THE DUTIES OF WITNESSES AND
JURYMEN.
I AM not a young man, and have passed
much of my life in our Criminal Courts. I
am, and have been, in active practice at the
Bar, and I believe myself capable of offering
some hints towards an improved administration
of justice.
I do not allude to any reform in the law,
though I believe much to be needed. I mean
to confine myself to amendments which it is
in the power of the people to make for
themselves, and indeed, which no legislature,
however enlightened, can make for them.
In no country can the laws be well administered,
where the popular mind stands at
a low point in the scale of intelligence, or
where the moral tone is lax. The latter
defect is of course the most important, but it
is so intimately connected with the former,
that they commonly prevail together, and the
causes which remove the one have, almost
without exception, a salutary effect upon the
other.
That the general diffusion of morals and
intelligence is essential to the healthy working
of jurisprudence in all countries, will be
admitted, when it is recollected that no
tribunal, however skilful, can arrive at the
truth by any other way than by the testimony
of witnesses, and that consequently on their
trust-worthiness the enjoyment of property,
character, and life, must of necessity depend.
Again, wherever trial by jury is established,
a further demand arises for morals and
intelligence among the people. It follows then,
as a consequence almost too obvious to justify
the remark, that whatever in any country
enlarges and strengthens these great attributes
of civilisation, raises its capacity for
performing that noblest duty of social man, the
administration of justice.
Let me first speak of witnesses and their
testimony. It is sometimes supposed that
the desire to be veracious is the only quality
essential to form a trustworthy witness; and
an essential quality it is beyond all doubt; but
it is possessed by many who are nevertheless
very unsafe guides to truth. In the first
place, this general desire for truth in a mind
not carefully regulated, is apt to give way,
oftentimes unconsciously, to impressions which
overpower habitual veracity. It may be laid
down as a general rule that witnesses are
partisans, and that, often without knowing it,
their evidence takes a colour from the feeling
of partisanship, which gives it all the injurious
effects of wilful falsehood—nay, it is frequently
more pernicious. The witness who knowingly
perverts the truth, often betrays his mendicity
by his voice, his countenance, or his choice of
words; while the unconscious perverter gives
his testimony with all the force of sincerity.

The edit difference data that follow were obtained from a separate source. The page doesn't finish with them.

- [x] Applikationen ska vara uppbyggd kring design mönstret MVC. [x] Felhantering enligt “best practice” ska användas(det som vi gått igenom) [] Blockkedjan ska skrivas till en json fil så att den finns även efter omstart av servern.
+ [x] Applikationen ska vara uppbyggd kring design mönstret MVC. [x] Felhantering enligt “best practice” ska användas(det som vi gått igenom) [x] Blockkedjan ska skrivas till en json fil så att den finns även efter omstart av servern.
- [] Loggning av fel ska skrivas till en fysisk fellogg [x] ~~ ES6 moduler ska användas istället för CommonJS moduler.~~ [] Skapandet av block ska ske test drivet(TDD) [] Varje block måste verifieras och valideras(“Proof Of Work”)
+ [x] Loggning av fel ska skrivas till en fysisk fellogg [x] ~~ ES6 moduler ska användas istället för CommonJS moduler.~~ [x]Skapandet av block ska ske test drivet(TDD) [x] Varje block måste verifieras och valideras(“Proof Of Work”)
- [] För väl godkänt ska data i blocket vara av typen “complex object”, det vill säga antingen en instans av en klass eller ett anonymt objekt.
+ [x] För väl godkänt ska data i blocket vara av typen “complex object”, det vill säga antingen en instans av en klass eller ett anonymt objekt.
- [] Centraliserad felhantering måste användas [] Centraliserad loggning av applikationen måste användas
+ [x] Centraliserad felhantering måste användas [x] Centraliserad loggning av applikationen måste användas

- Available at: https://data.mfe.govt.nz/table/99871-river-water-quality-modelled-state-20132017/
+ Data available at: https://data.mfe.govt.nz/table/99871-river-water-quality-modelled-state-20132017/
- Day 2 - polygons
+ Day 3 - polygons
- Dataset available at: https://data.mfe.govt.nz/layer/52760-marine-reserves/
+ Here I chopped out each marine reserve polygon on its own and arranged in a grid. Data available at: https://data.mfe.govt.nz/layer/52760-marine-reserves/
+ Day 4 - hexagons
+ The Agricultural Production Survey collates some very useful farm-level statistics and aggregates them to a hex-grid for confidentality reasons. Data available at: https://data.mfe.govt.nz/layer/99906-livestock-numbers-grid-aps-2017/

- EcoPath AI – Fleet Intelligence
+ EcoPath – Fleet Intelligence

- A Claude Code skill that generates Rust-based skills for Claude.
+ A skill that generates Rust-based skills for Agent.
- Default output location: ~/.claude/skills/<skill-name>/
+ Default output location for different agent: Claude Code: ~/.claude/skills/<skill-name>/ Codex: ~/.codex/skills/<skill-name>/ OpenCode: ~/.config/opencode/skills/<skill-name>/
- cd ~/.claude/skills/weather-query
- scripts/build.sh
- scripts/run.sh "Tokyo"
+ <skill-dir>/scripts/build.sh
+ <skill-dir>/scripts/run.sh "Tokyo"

Let the witness who intends to give evidence
worthy of confidence, be on his guard against
the temptations to become a partisan.
Witnesses ought to avoid consorting together on
the eve of a trial; still more, discussing the
matters in dispute, and comparing their
intended statements. Musicians have observed
that if two instruments, not in exact accordance,
are played together, they have a
tendency to run into harmony. Witnesses are
precisely such instruments, and act on each
other in like manner.
So much with regard to the moral tone of
the witness, but the difficulties which I have
pointed out may be surmounted, and yet leave
his evidence a very distorted narrative of the
real facts. Consideration must be given to
the intellectual requirements of a witness. It
was the just remark of Dr. Johnson that
complaints of the memory were often very unjust
towards that faculty, which was reproached
with not retaining what had never been
confided to its care. The defect is not a failure
of memory, but a lack of observation—the
ideas have not run out of the mind, they
never went into it.
This is a deficiency, which cannot be
dealt with in any special relation to the
subject in hand; it can only be corrected by
cultivating a general habit of observation,
which, considering that the dearest interests
of others may be imperilled by errors arising
out of the neglect to observe accurately, must
be looked upon in the light of a duty.
A still greater defect is the absence of the
power of distinguishing fact and inference.
Nothing but a long experience in Courts of
Justice, can give a notion of the extent to
which testimony is adulterated by this defect.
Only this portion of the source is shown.